C’est aussi la volatilité des matières premières, dont celles de l’agriculture, qu’il compte faire aborder par le G20 que la France va présider.
Cette priorité est bienvenue, quand bien même on se doute que les arrière-pensées électorales ne sont pas éloignées. Mais même si c’est le cas, au fond, pourquoi pas ? Il est logique que le pays se rende compte du rôle important de la fonction agricole et alimentaire. Cela passe aussi par la reconnaissance de la dimension politique du monde agricole.

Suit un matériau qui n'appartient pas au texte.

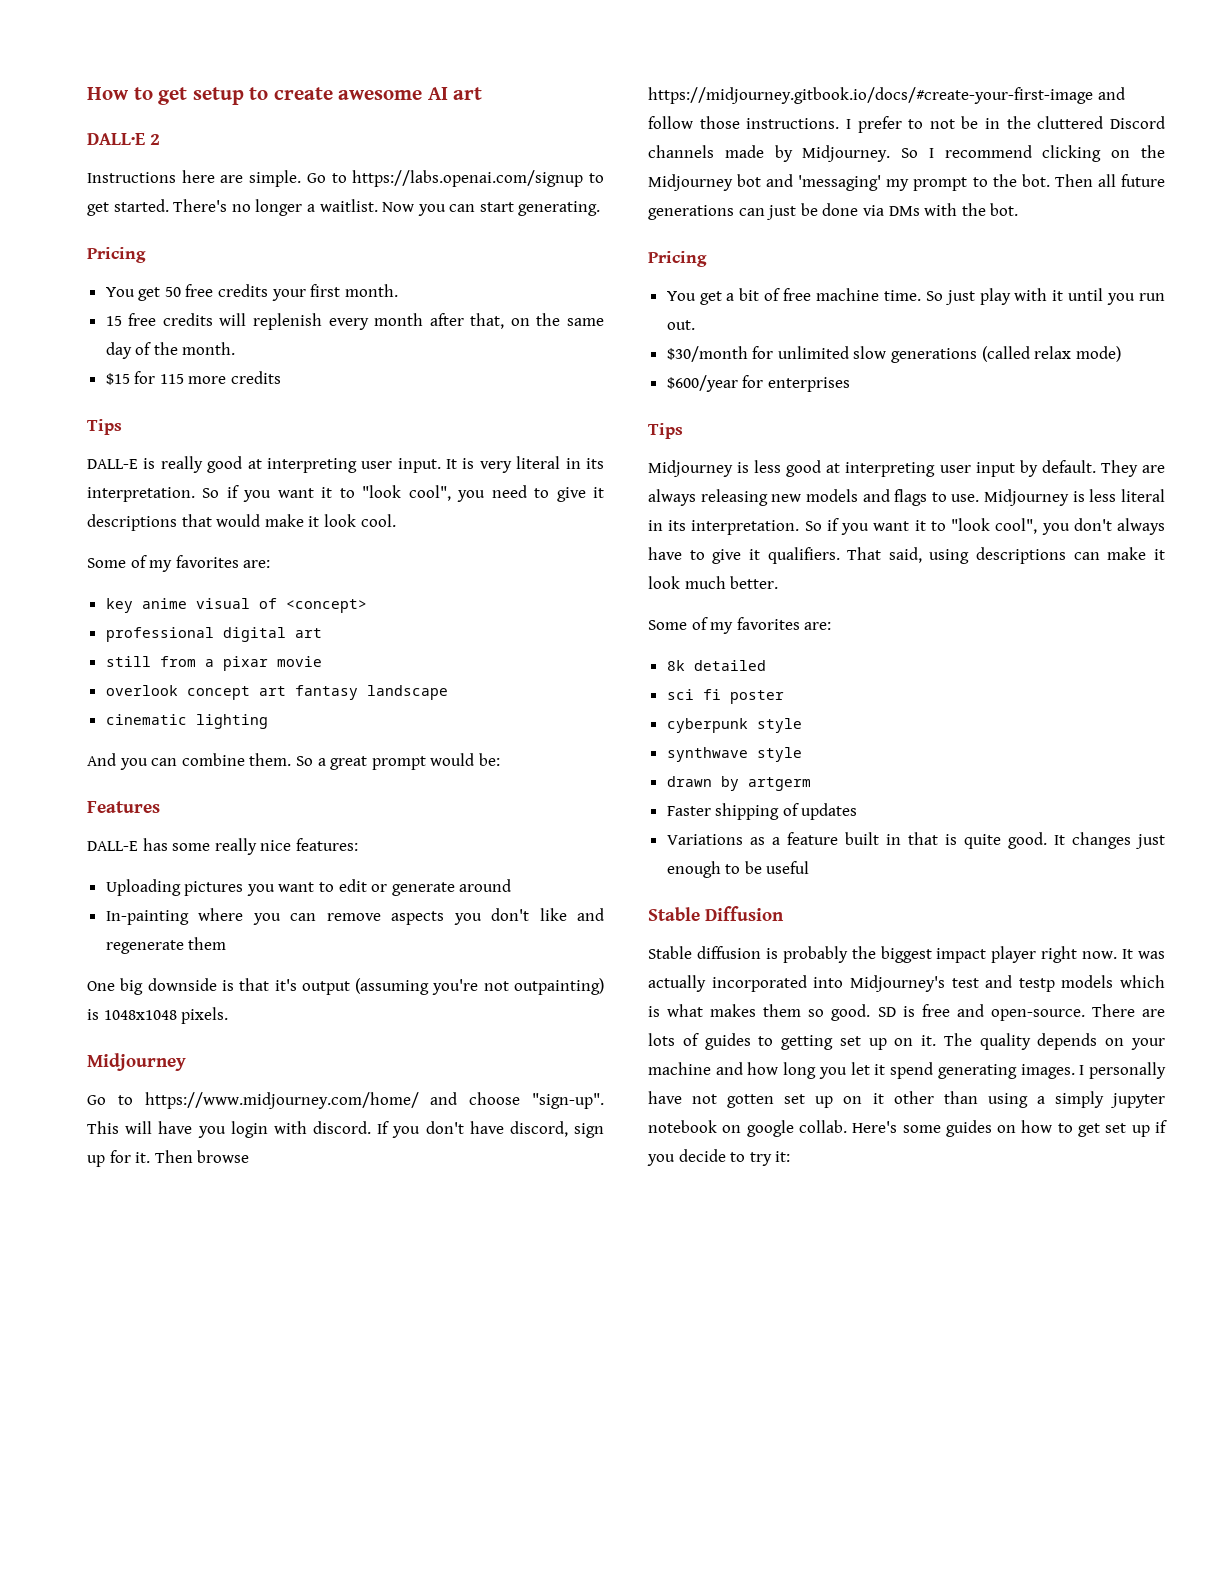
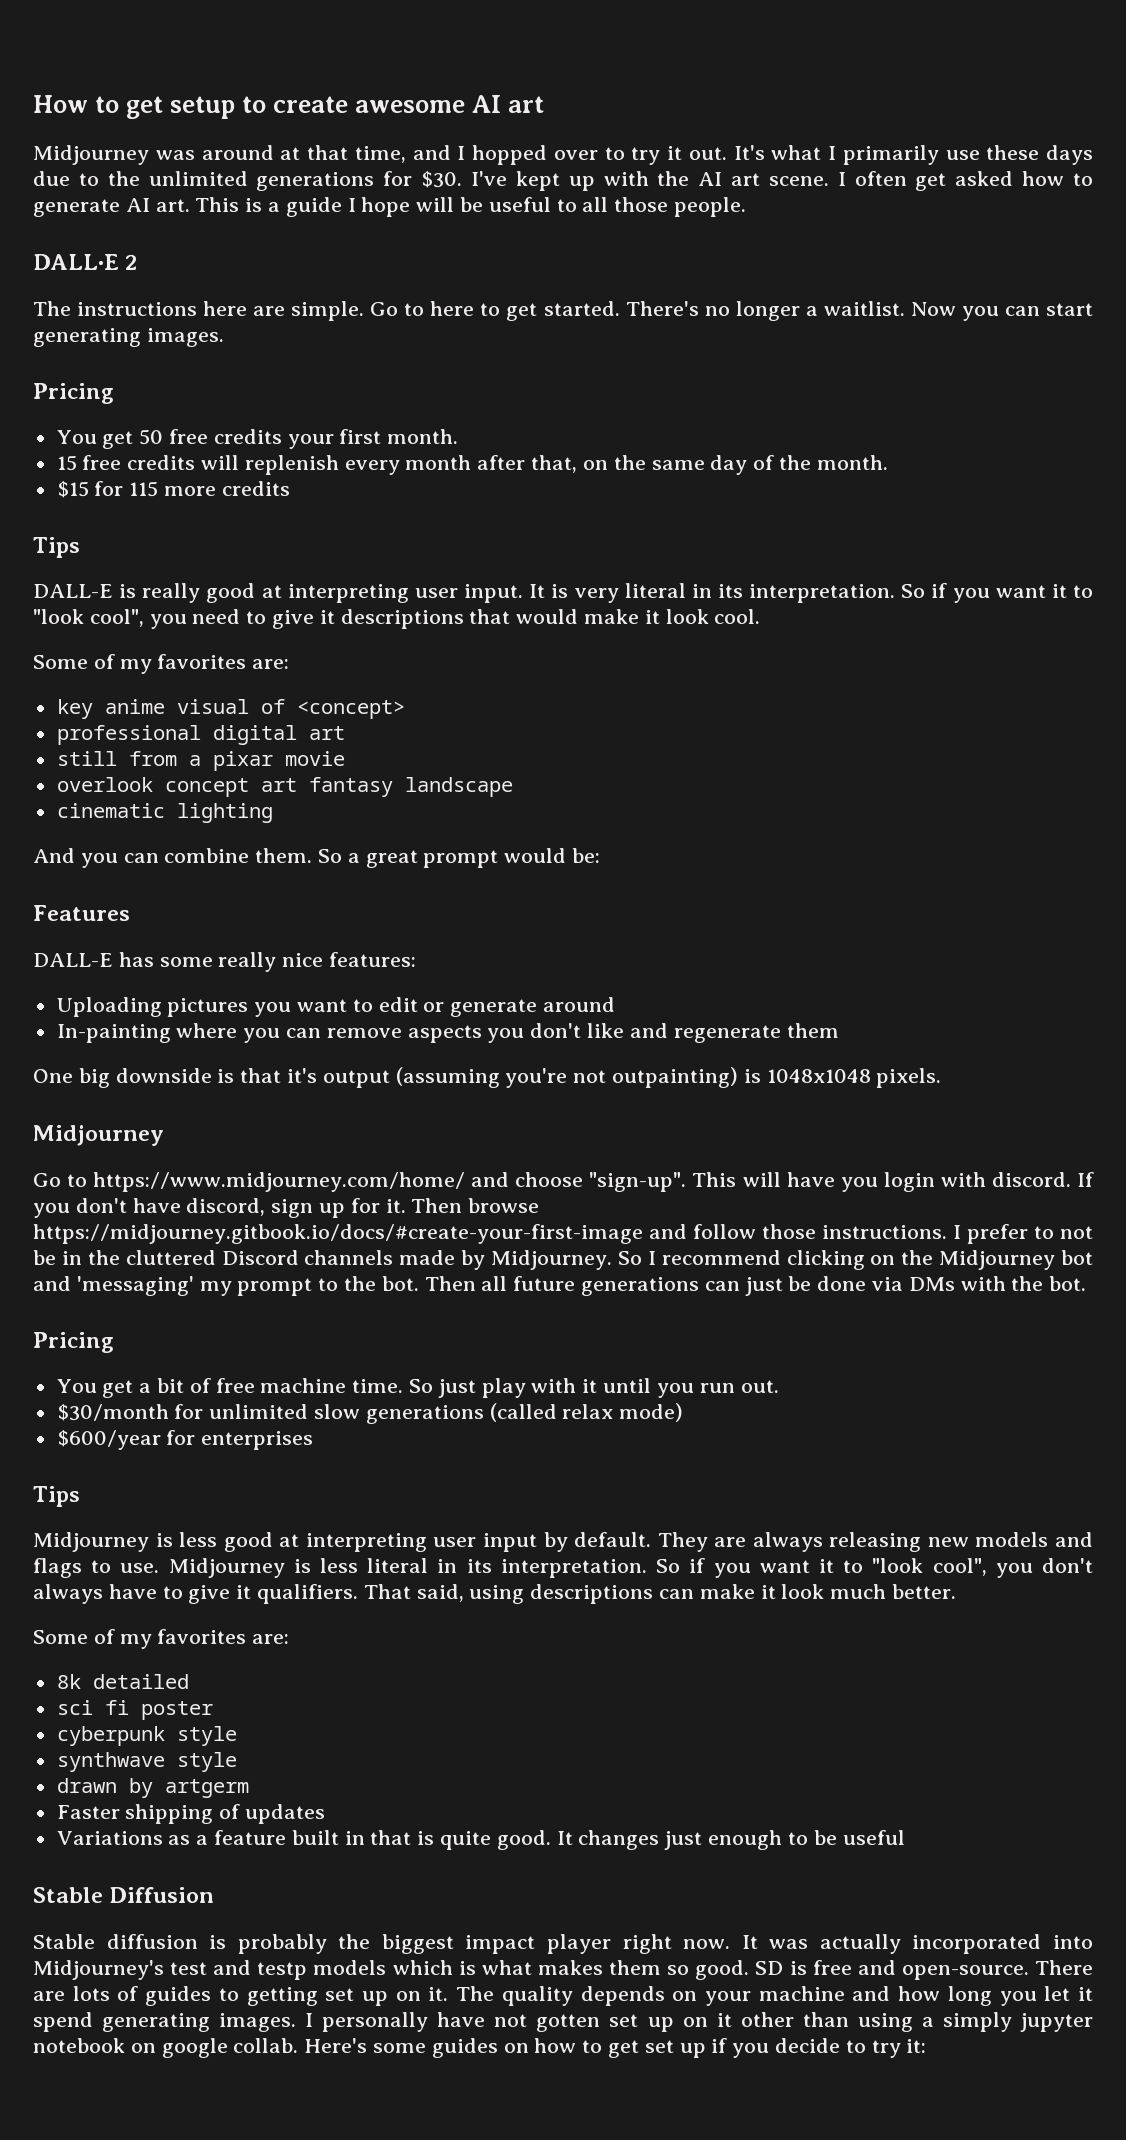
(483, 93) none -> [33,145,1093,165] [33,171,1094,191] [33,197,747,217] // Midjourney was around at that time, and I hopped over to try it out. It's what I primarily use these days due to the unlimited generations for $30. I've kept up with the AI art scene. I often get asked how to generate AI art. This is a guide I hope will be useful to all those people.
[87,172,176,183] Instructions -> [33,301,198,316] The instructions
[352,170,584,187] https://labs.openai.com/signup -> [430,301,475,316] here
[518,201,601,216] generating. -> [33,328,224,347] generating images.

Une fois la barre fixée haut, cependant, il ne faut pas décevoir. Les agriculteurs attendent autre chose qu’une déclaration d’intentions – ils en ont eu beaucoup dans l’histoire politique récente – sur tous les domaines qui les touchent : politique agricole commune, revenus, organisation des marchés, recherche, biotechnologies, biocarburants, foncier…
Une fois de plus, le président de la République va être jugé non sur ce qu’il promet mais sur ce qu’il fait et sur l’espace qui sépare l’un et l’autre. C’est cela qui motivera ou non le vote agricole, et rien d’autre.